COVID-19 vaccines are not universally administrable, and some immunosuppressed individuals are not eligible for certain types of vaccine. The immune response is not uniform in all vaccine recipients, and the durability and titer of neutralizing antibody response are yet to be determined.
In view of these facts, alternative methods of pandemic control are clearly necessary. The findings of this study indicate the efficacy of passive neutralizing IgY antibody therapy. This approach merits further attention, given the expense and cryopreservation requirements of human antibody use that restrict its large-scale use.
Not only do the preliminary results indicate a much higher neutralizing efficacy for IgY antibodies, relative to remdesivir. The findings indicate that it may be safer than other antibodies since it does not activate complement C5a. IgY is also more stable, physically than IgG, with greater thermostability.

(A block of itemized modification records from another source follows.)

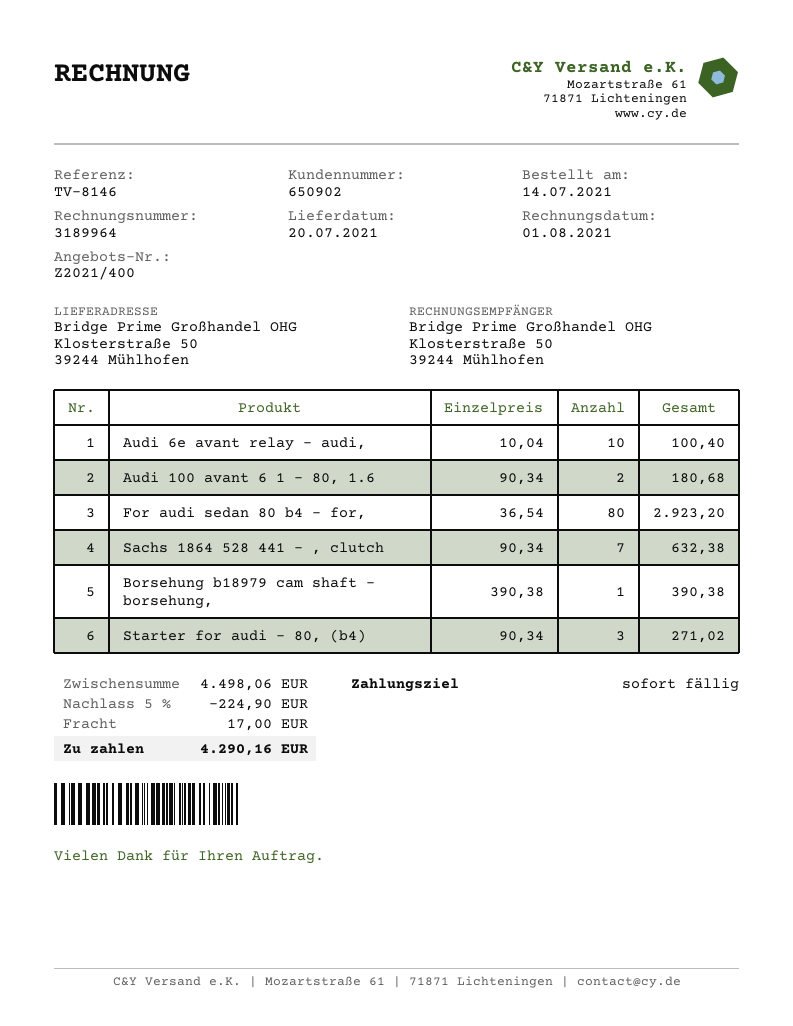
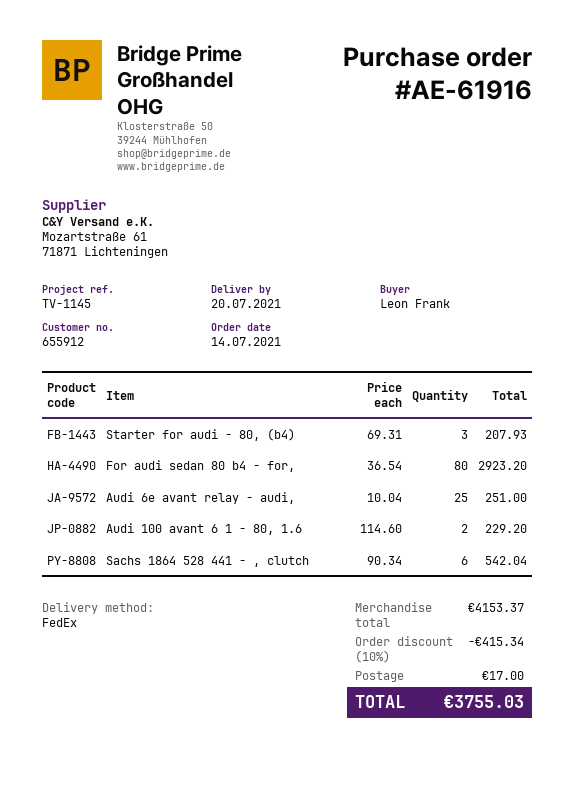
customer number: 650902 -> 655912
reference: TV-8146 -> TV-1145
Audi 6e avant relay - audi,: 10 x 10.04 = 100.40 -> 25 x 10.04 = 251.00
Audi 100 avant 6 1 - 80, 1.6: 2 x 90.34 = 180.68 -> 2 x 114.60 = 229.20
Sachs 1864 528 441 - , clutch: 7 x 90.34 = 632.38 -> 6 x 90.34 = 542.04
Borsehung b18979 cam shaft - borsehung,: 1 x 390.38 = 390.38 -> none
Starter for audi - 80, (b4): 3 x 90.34 = 271.02 -> 3 x 69.31 = 207.93
subtotal: 4498.06 -> 4153.37
discount: 5% = 224.90 -> 10% = 415.34
total: 4290.16 -> 3755.03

It is also produced by a convenient and simple manufacturing process. IgY can be used orally, being resistant to both gastric acid and enzymes. This makes it particularly suitable for a situation like the present.
bioRxiv publishes preliminary scientific reports that are not peer-reviewed and, therefore, should not be regarded as conclusive, guide clinical practice/health-related behavior, or treated as established information.